How to speak ChatGpt normally

Table of Contents

ChatGpt and similar bots can flatter users, squeal and threw away jargon and sound smart. New research shows that these habits come from not only models but also the way human feedback trains them. Models learn to copy answers that humans tend to like, even when those answers are empty or misleading. The new tweaking method uses synthetic examples to teach models and resist these bad habits.

Partial opinion. ChatGpt has been surprisingly disposed of for being involved in my repeated criticisms. Over the past few days, I’ve noticed that the GPT-4o is increasingly stuffing the answers into pointlessness.There are no fluffs! ” and “No filler”or “This will be cut to the heart of the problem!” – Recently, I asked why creating a straight and minimal answer has become such a problem. Answer:

ChatGpt explains the latest behavior. Source: https://chatgpt.com/

Who knows if ChatGpt actually has personal insight into changes to Openai policy, or if it’s just hallucination? In any case, as we can see, the response itself starts with an irrelevant filler (“This is the core answer, no filler.”).

By including templated guidelines in each query, we see that much can be done just to prevent this kind of “personality-driven” redundancy.

Three Fs

Therefore, I was most interested in seeing a new US academic collaboration appear in the literature this week. title Fluffy, fluff, and fog: Diagnosis and mitigation of singular bias in a preferred modelThe joint venture between four researchers from the University of Pennsylvania and New York University falls into some of the “bias” of LLM chats that frequently occur in the media.

From a new paper, examples of three common biases in language models: “Flattening.” The response strongly agrees with the user. “Fluff”: The answer is long but there is no information. And “fog”, the response lists many broad but shallow points. Source: https://arxiv.org/pdf/2506.05339

For a simple arrest, Public Dictionary, Cotton hair and fog Although the new work has headlines, a more complete and concise list of LLMS vocabulary sin is included in the appendix of the paper.

The new paper is identifiable and concentrated in five biases: extra length, list structure, technical terms, flattery, and ambiguous generality.

meanwhile Length/Redundancy Table, leads bias List Format (Column 2 of the image above) Also, it will recur frequently unless prompted. and Technical Terminology and Ambiguity Categories represent the extremes between clarity and accuracy sycophancy – Open issues especially with ChatGpt – actually burning user tokens and burning to almost the same level Length/Redundancy.

New research is set to measure the extent to which these biases distort the behavior of the model, and large-scale language models that exhibit one or more biases* systematically over-repress over-reaction*.

The author’s tests show that both commercial and open models often choose answers that humans do not like. In particular, the answers are too long, the list is full, the terminology is packed, the word-filled, the overly flattering, or the vagueness.

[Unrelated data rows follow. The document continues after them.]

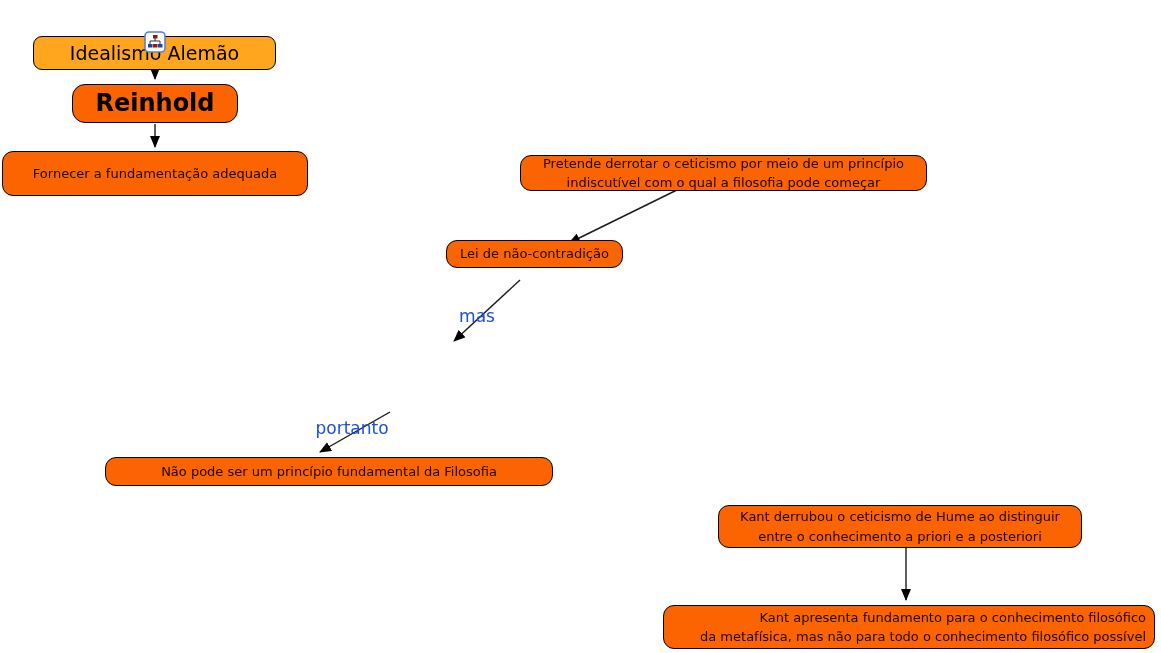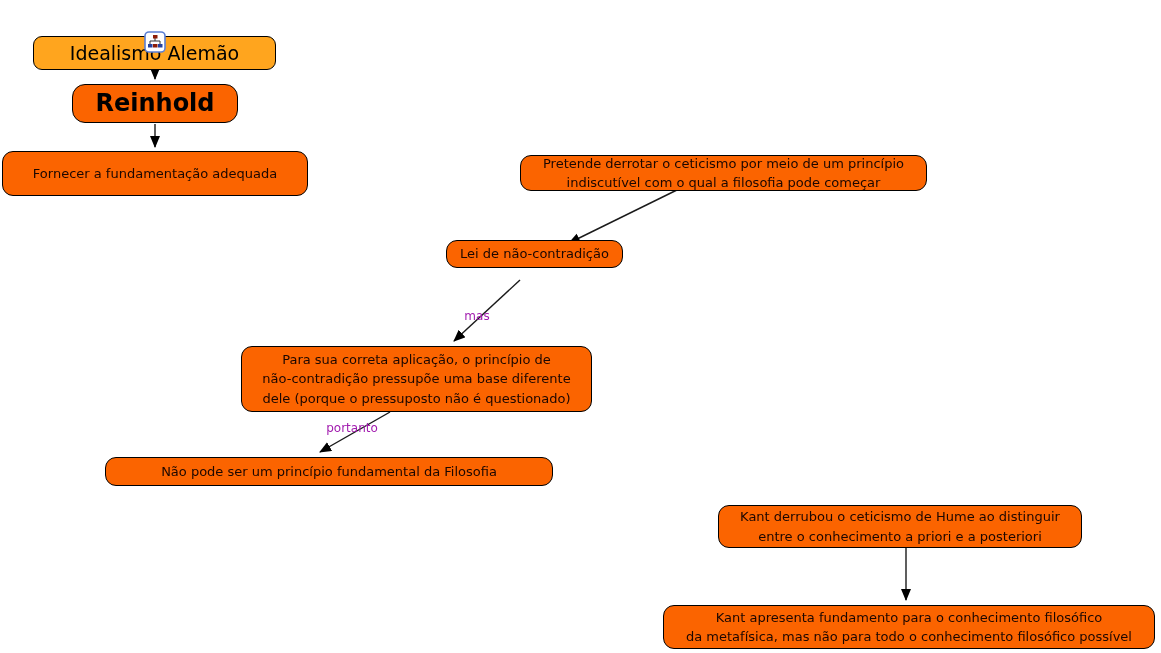--- a/index.html
+++ b/index.html
@@ -61,8 +61,8 @@
   .link-label{
     position:absolute;
     transform:translate(-50%,-50%);
-    font-size:12px;
-    color:#a21caf;
+    font-size:17px;
+    color:#1d4ed8;
     background:transparent;
     white-space:nowrap;
     cursor:default;

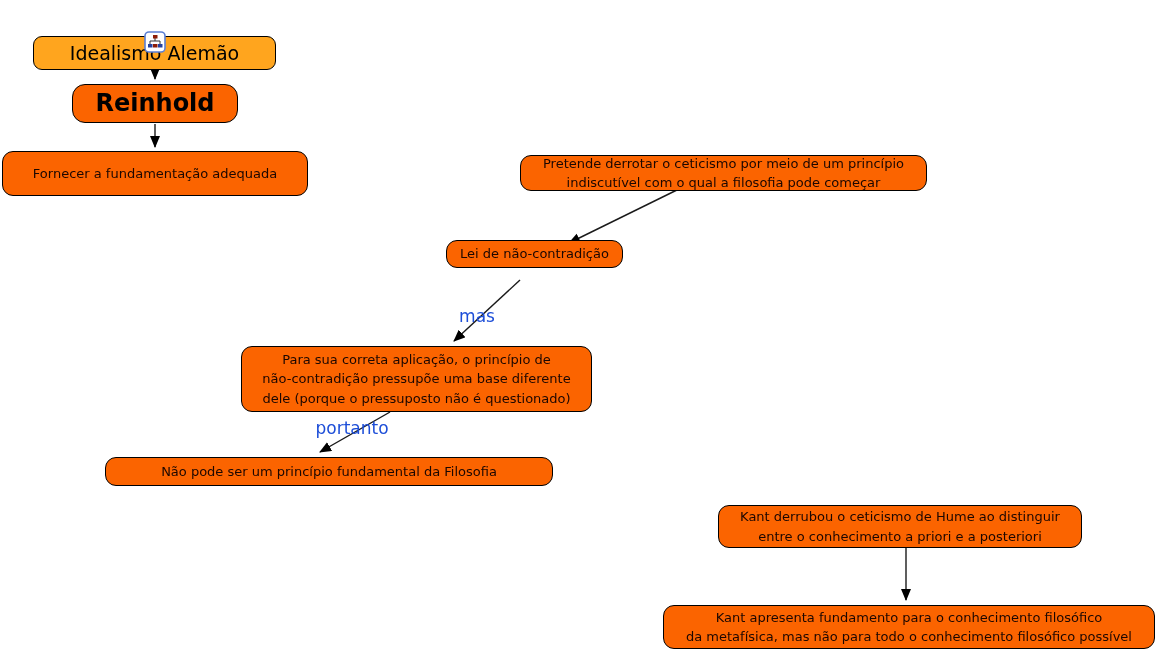--- a/index.html
+++ b/index.html
@@ -132,11 +132,6 @@
     <span>Lei de não-contradição</span>
   </div>
 
-  <div class="node" style="left:241px;top:346px;width:351px;height:66px;">
-    <span>Para sua correta aplicação, o princípio de</span>
-    <span>não-contradição pressupõe uma base diferente</span>
-    <span>dele (porque o pressuposto não é questionado)</span>
-  </div>
 
   <div class="node" style="left:105px;top:457px;width:448px;height:29px;">
     <span>Não pode ser um princípio fundamental da Filosofia</span>

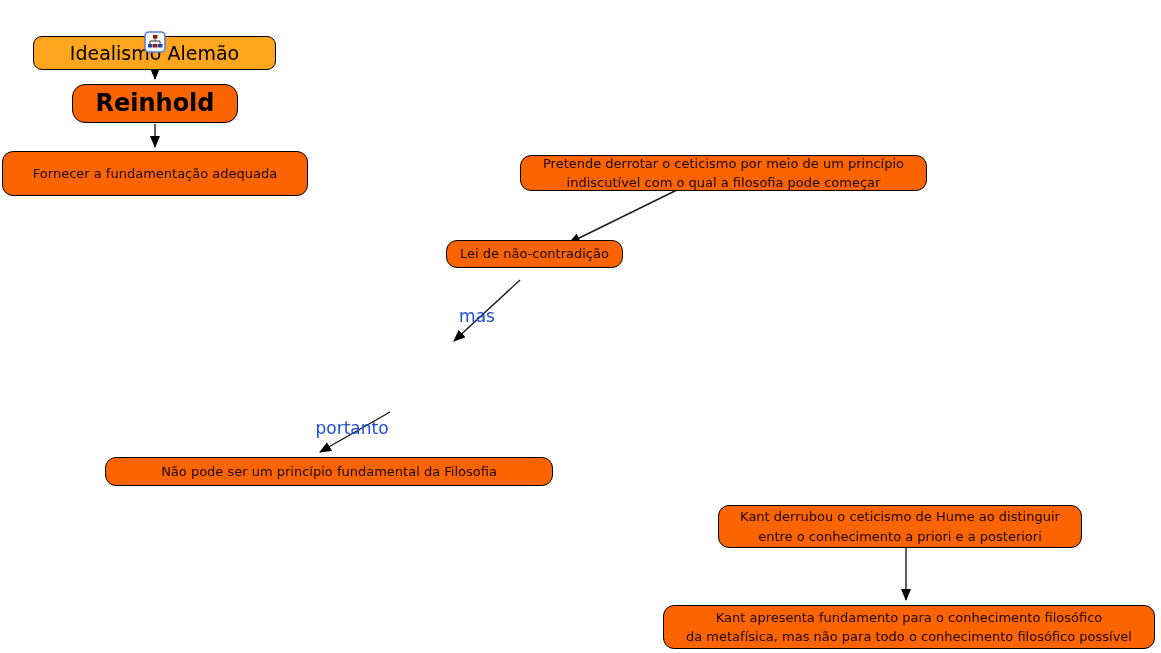--- a/index.html
+++ b/index.html
@@ -142,7 +142,7 @@
     <span>entre o conhecimento a priori e a posteriori</span>
   </div>
 
-  <div class="node" style="left:663px;top:605px;width:492px;height:44px;">
+  <div class="node" style="left:663px;top:605px;width:492px;height:44px;text-align:right;">
     <span>Kant apresenta fundamento para o conhecimento filosófico</span>
     <span>da metafísica, mas não para todo o conhecimento filosófico possível</span>
   </div>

We argue that this issue can be traced back to annotations of training data, where human reviewers often supported these types of responses. Findings suggest that these labeled preferences are learned from these labeled preferences and exaggerate these patterns during training.

Why did they do that…?

About why Human annotators deviate among preferences from the median end-user preferences, and the paper does not infer. It may be because the commentary context and directional language encouraged a preference for “empirical” phraseology. Or (among many other possible reasons), the annotator may have been a student habitually immersed in technical idioms that are more suited to academia than their daily discourse.

In any case, the model was copying biases from the training labels of the annotator, so researchers in the new paper created special training examples to add or remove each bias, allowing the model to see clear contrast and adjust its preferences. After tweaking this data, the model shows a fairly small bias, especially for terminology, redundancy, and ambiguity, and works well overall (as fine-tuning can damage general performance).

Let’s take a closer look at this study. However, it does not conform to the usual procedural strictures.

method

Initially, researchers assemble some typical conventional LLM biases to address.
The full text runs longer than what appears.